The answer is the data repeated in full, with no pictures included.

#####

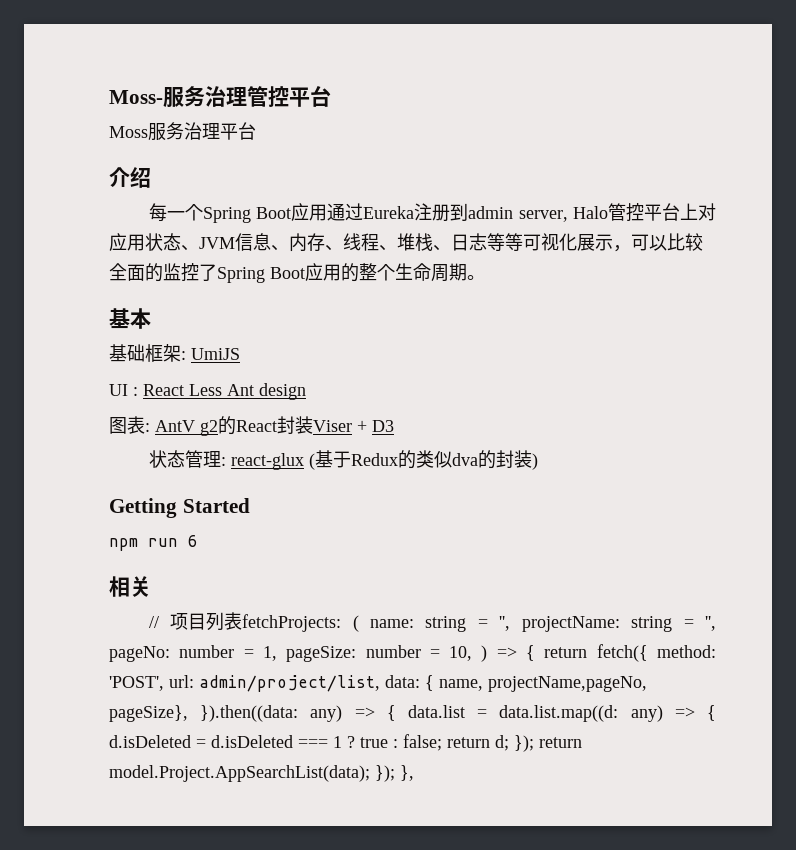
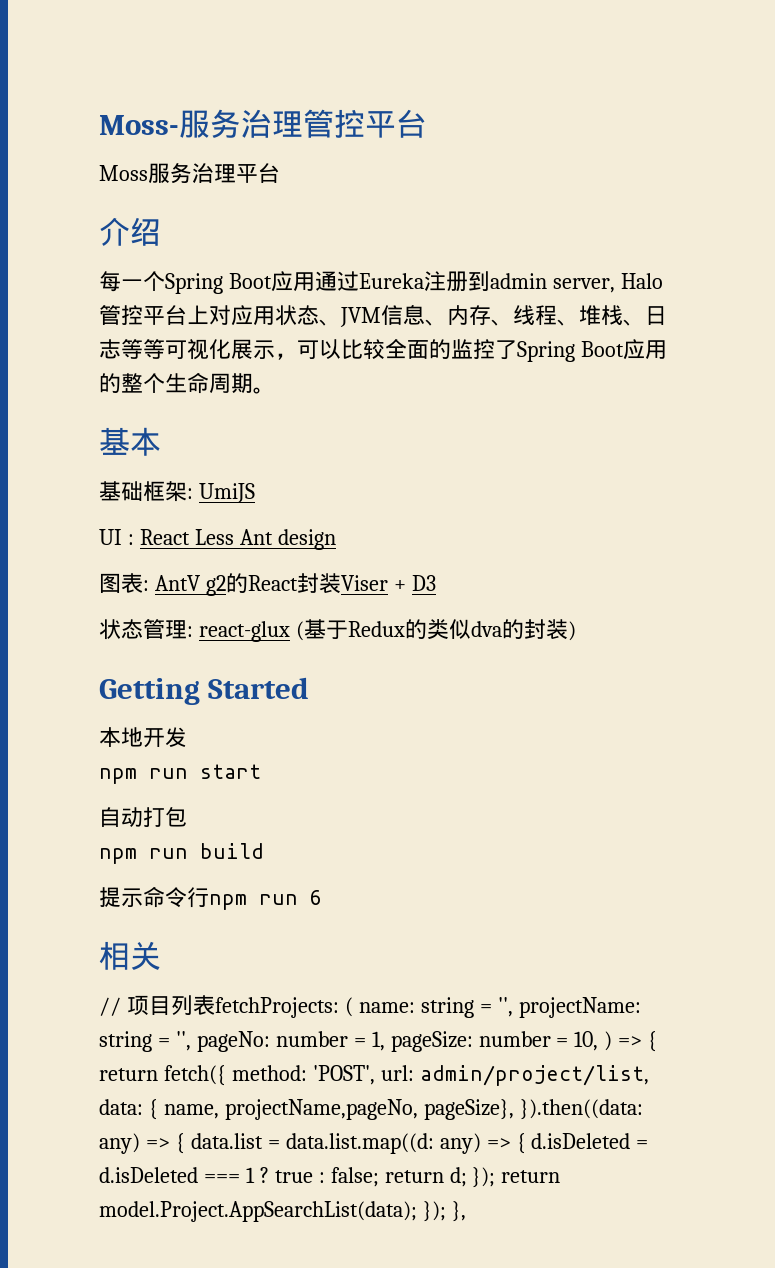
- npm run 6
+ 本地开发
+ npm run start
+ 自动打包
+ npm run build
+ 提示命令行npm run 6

#####

* _The answer_:
- npm run 6
+ 本地开发
+ npm run start
+ 自动打包
+ npm run build
+ 提示命令行npm run 6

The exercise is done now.